CSC 462/562 Computer Architecture Homework #3: Due Monday, February 18

This assignment covers appendix C.4-C.6. Undergraduate students answer five of the six problems. Graduate students answer all six. All answers are to be word processed. Submit by hardcopy if possible.

1. The following RISC-V loop includes FP operations (use the latencies shown in figure C.29). Assume forwarding is available and branches are handled in the ID stage. NOTE: two instructions are not allowed to enter the MEM or WB stage simultaneously.

loop: fld f1, 0(x2) fld f2, 8(x2) fmul.d f3, f1, f2 fld f4, 0(x3) fadd.d f5, f3, f4 fsd f5, 0(x3) addiw x2, x2, 16 addiw x3, x3, 8 subiw x4, x4, 1 bne x4, x0, loop

- a. Provide the timing diagram for this loop plus the first instruction of the second iteration, and any extra instructions fetched after the branch instruction.
- b. Schedule the code to remove as many of the stalls/branch delay as possible. How much improvement did scheduling give you?
- 2. Repeat #1 with the following code.

| loop: | fld    | f0, 0(x1)    |
|-------|--------|--------------|
|       | fadd.d | f1, f0, f2   |
|       | fld    | f3, 0(x2)    |
|       | fdiv.d | f4, f1, f3   |
|       | fsd    | f4, 0(x1)    |
|       | addiw  | x1, x1, 8    |
|       | addiw  | x2, x2, 8    |
|       | bne    | x1, x3, loop |
|       |        |              |

3. Provide the pipeline timing diagram for the following RISC-V code run on the MIPS R4000 pipeline assuming forwarding is available and taken branches accrue a 3-cycle branch penalty (not taken branches accrue no penalty). Show two versions, one where the beq is taken and one where it is not. Assume in both cases the bne is taken. Show one full iteration and the first instruction of the next iteration.
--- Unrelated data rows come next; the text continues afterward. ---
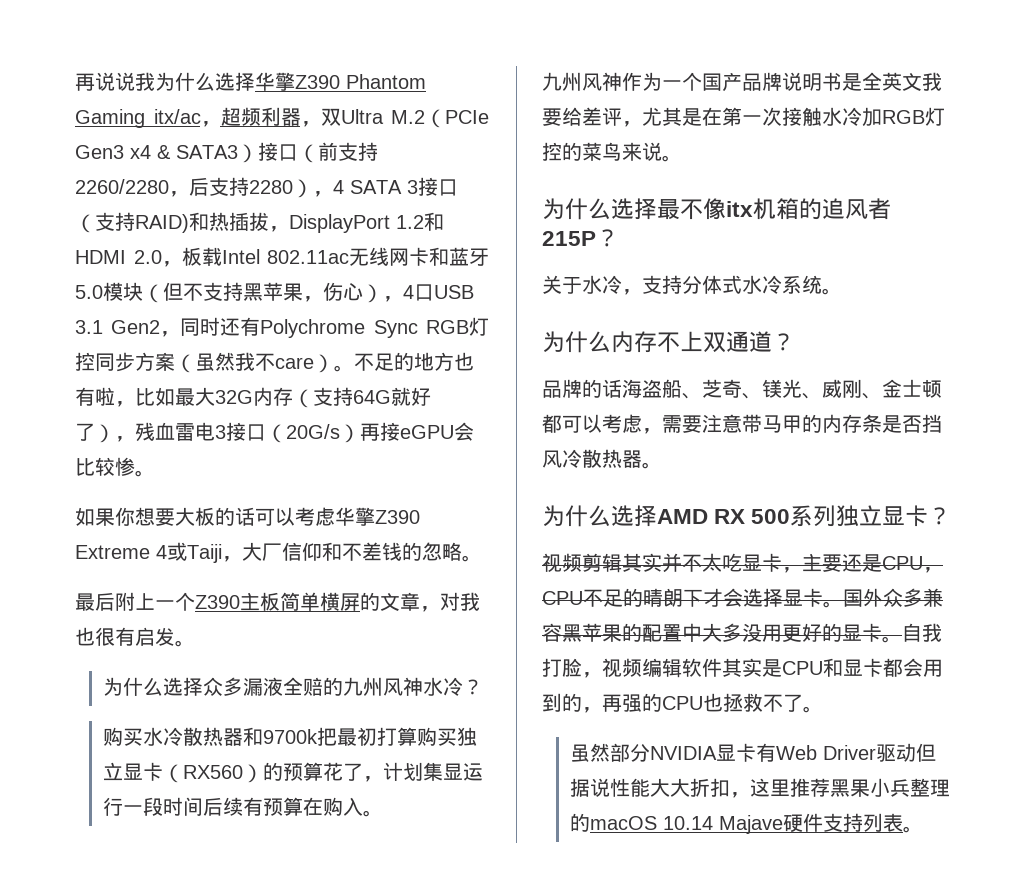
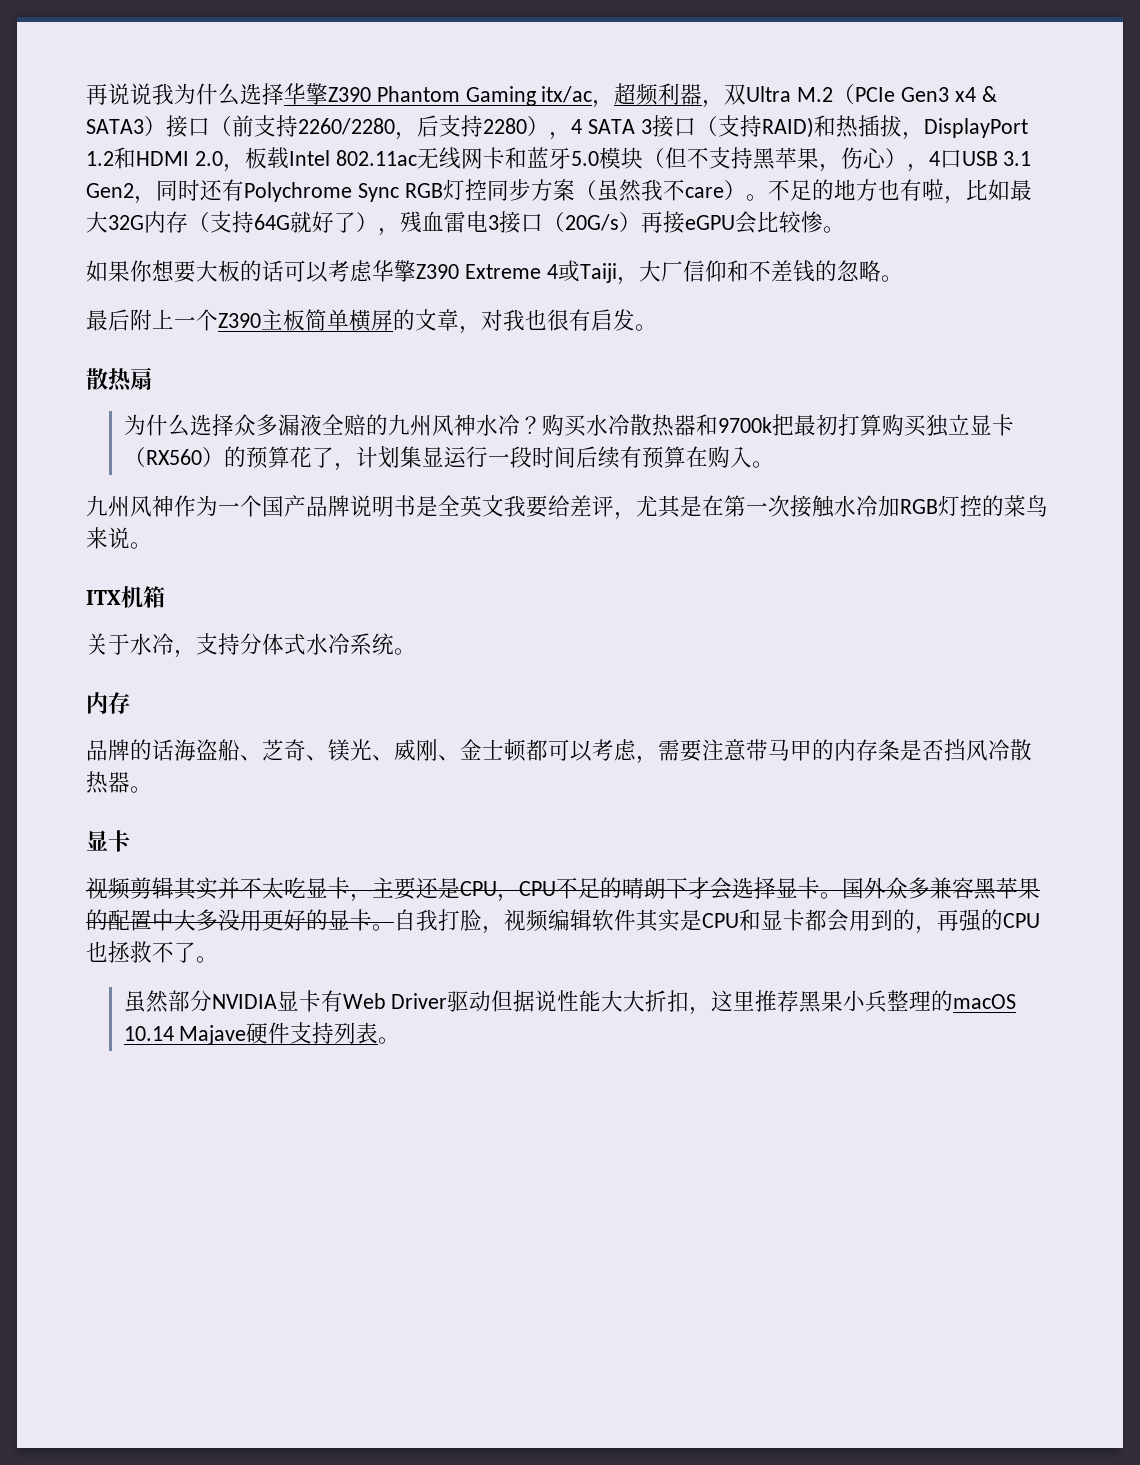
(195, 643) none -> [86,367,152,392] // 散热扇
(484, 687) // -> (542, 425) none
[542,198,891,220] [542,229,619,247] 为什么选择最不像itx机箱的追风者215P？ -> [86,586,165,608] ITX机箱
[542,331,795,353] 为什么内存不上双通道？ -> [86,692,130,714] 内存
[542,505,952,527] 为什么选择AMD RX 500系列独立显卡？ -> [86,830,130,852] 显卡

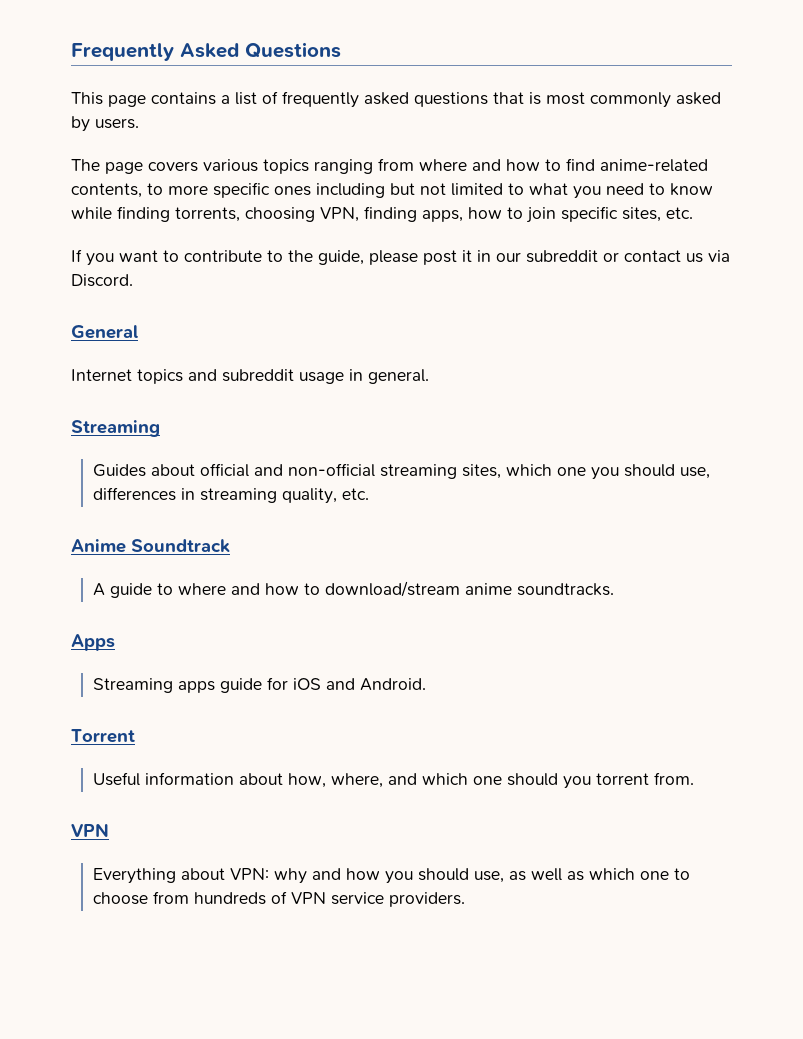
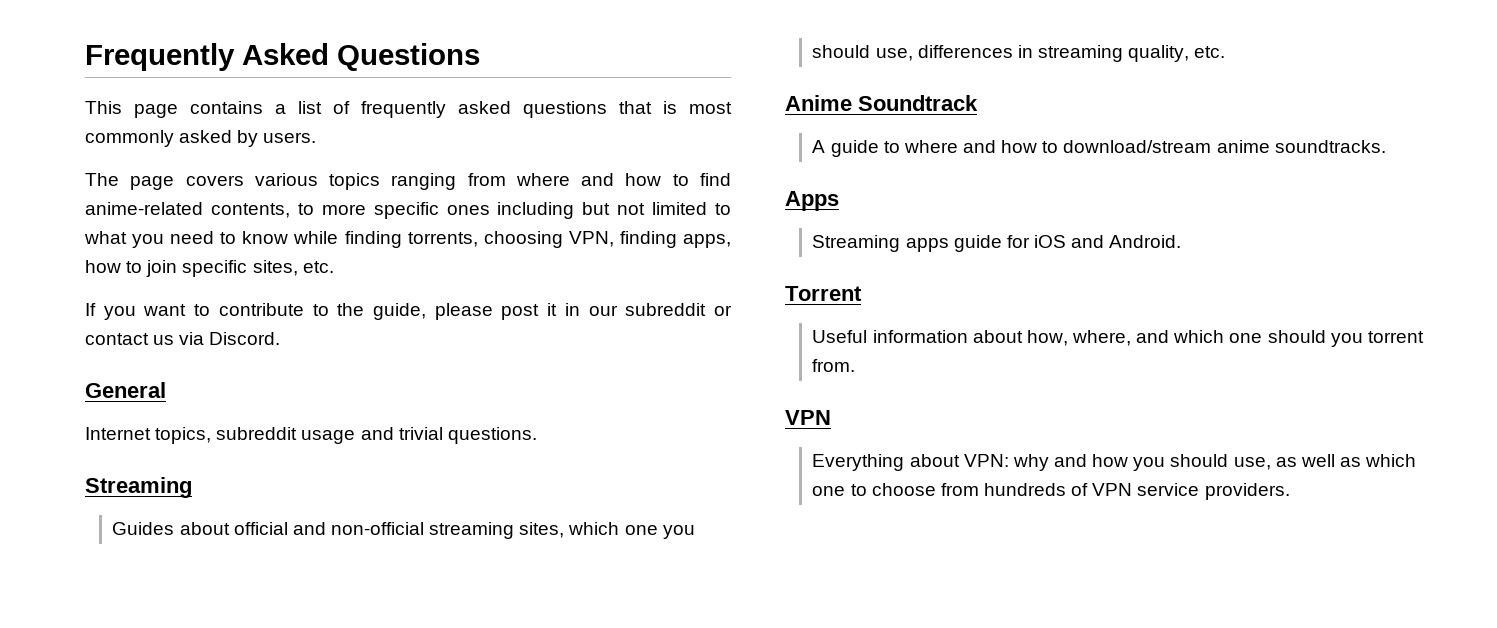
[137,369,429,384] topics and subreddit usage in general. -> [155,427,537,444] topics, subreddit usage and trivial questions.

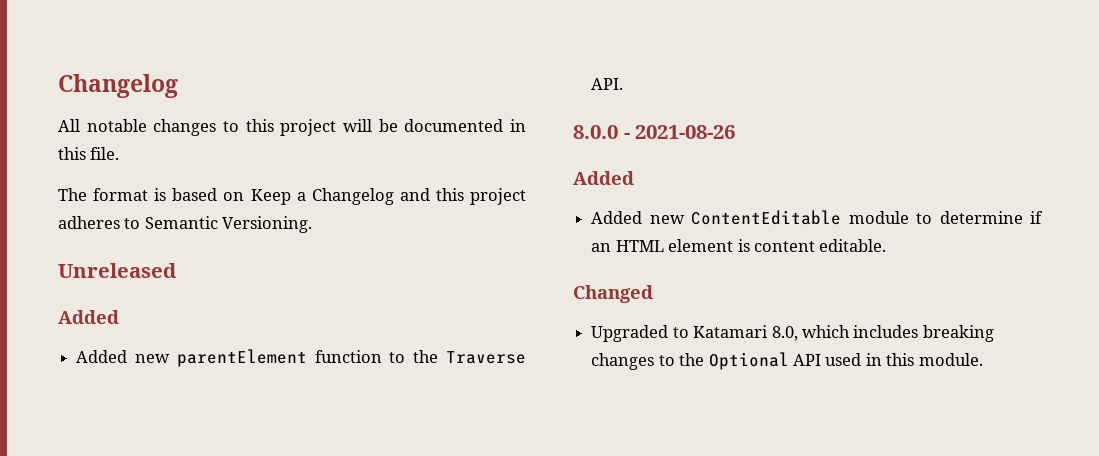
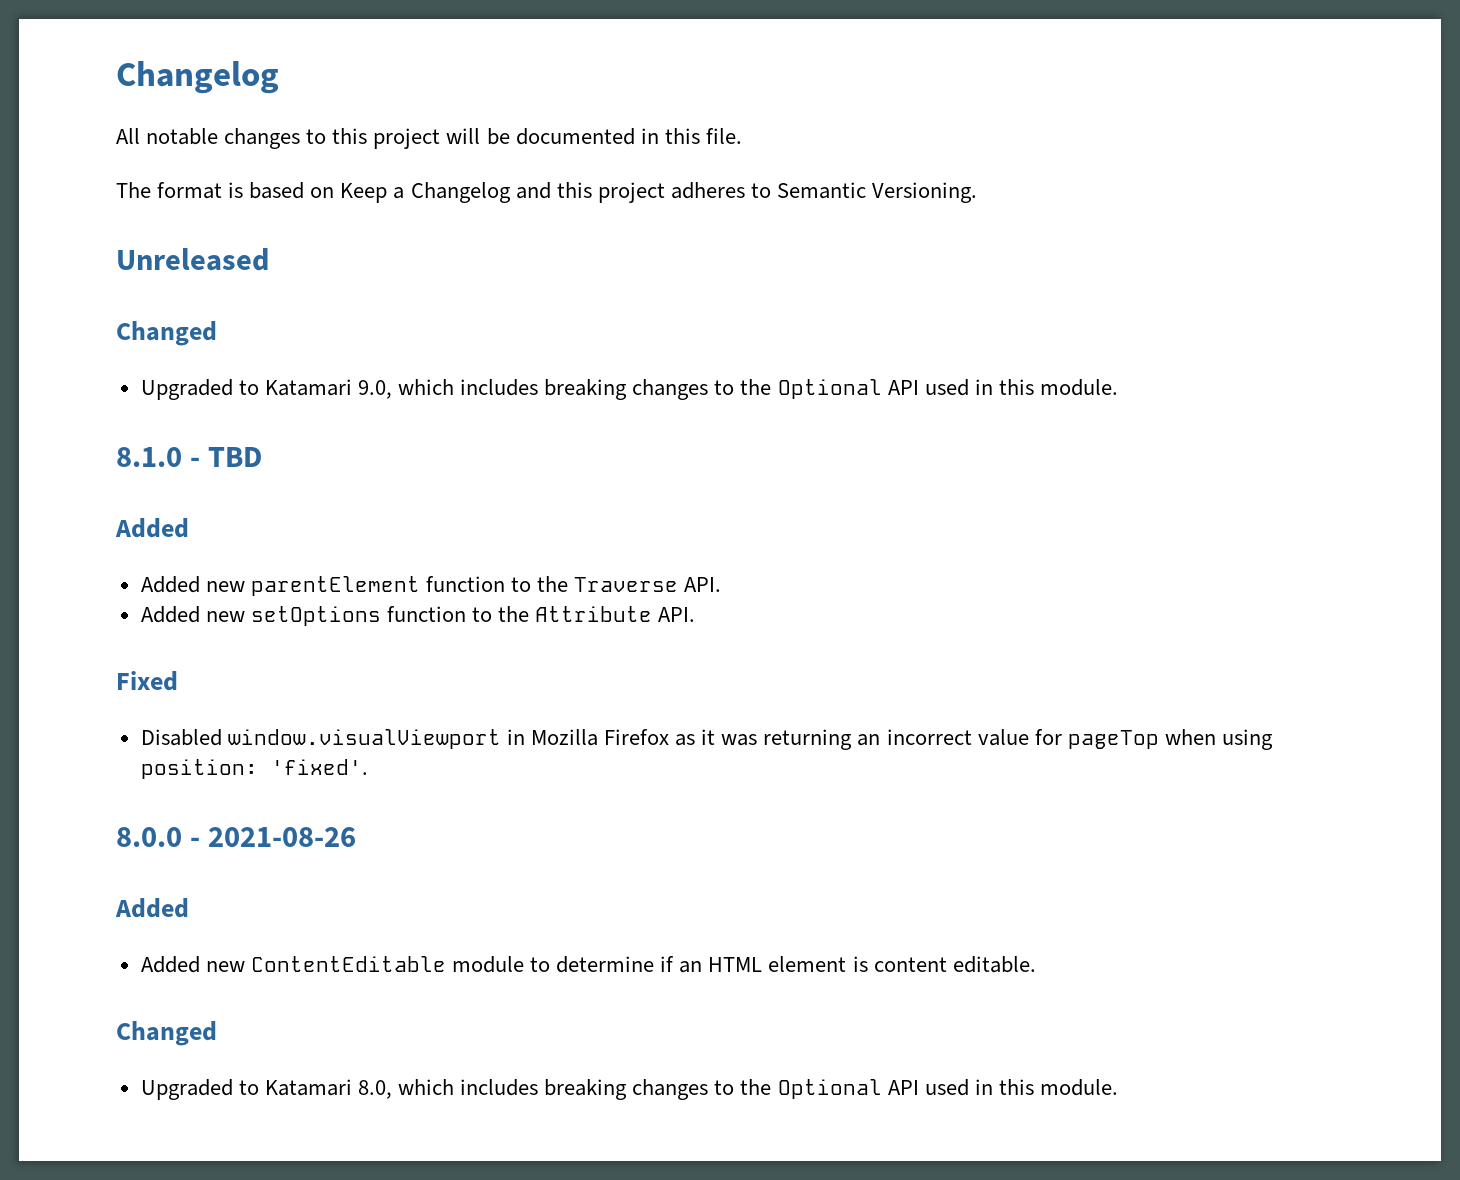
(177, 270) none -> [116,321,217,346] [140,379,1118,400] [116,447,263,467] // Changed // Upgraded to Katamari 9.0, which includes breaking changes to the Optional API used in this module. // 8.1.0 - TBD
(624, 84) none -> [140,606,696,626] [116,671,178,691] [140,729,1273,750] [140,759,368,779] // Added new setOptions function to the Attribute API. // Fixed // Disabled window.visualViewport in Mozilla Firefox as it was returning an incorrect value for pageTop when using position: 'fixed'.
| loop: | lw    | x1, 0(x2)    |
|-------|-------|--------------|
|       | lw    | x3, 0(x4)    |
|       | slt   | x5, x1, x3   |
|       | beq   | x5, x0, else |
|       | addiw | x6, x6, 1    |
|       | j     | next         |

else: subiw x6, x6, 1 next: addiw x2, x2, 4 addiw x4, x4, 4 bne x2, x7, loop

- 4. Assume we have a pipeline where branch conditions are determined in stage 5 and branch target locations are determined in stage 3. If our average benchmark has 24% conditional branches, 5% unconditional branches and 70% of all conditional branches are taken, should we implement assume taken or assume not taken?
- 5. We improved the 5-stage pipeline by moving branch decisions from EX (with the MUX changing the PC in MEM) to ID. This allowed us to reduce the branch penalty from 3 cycles to 1 and then we try to let the compiler schedule the branch delay slot to remove all penalties. Why not do something similar for the MIPS R4000?
  - a. Currently, branches are determined in the EX stage (4<sup>th</sup> stage) leading to a 3 cycle penalty. We can move the branch mechanisms to the 3<sup>rd</sup> stage (RF) to reduce the penalty to 2 cycles, but not earlier in the pipeline. Why not?
  - b. If we move the branch decision to the RF stage, it reduces branch penalties but yields other complications. What drawbacks can you see to making this change?
  - c. Let's assume a compiler can fill one branch delay slot 70% of the time but does not attempt to fill a second branch delay. Further, the MIPS R4000 assumes all branches are not taken so that if the branch is not taken, no instructions need to be flushed. Given a benchmark of 20% conditional branches and 4% unconditional branches where 75% of all conditional branches are taken, and moving branch decisions to the RF stage, what does the ideal CPI become assuming branches are the only source of penalty?
- 6. Consider figures C.26 and C.27 to answer this question.
  - a. In which stage would a breakpoint cause an exception to be inserted into the pipeline?
  - b. In which stage would an I/O device request cause an exception to be inserted into the pipeline?
  - c. Aside from any answers you provided in parts a and b, for each of the stages of the pipeline that can cause an exception, explain why an exception might arise in that stage. Offer an example RISC-V instruction if appropriate.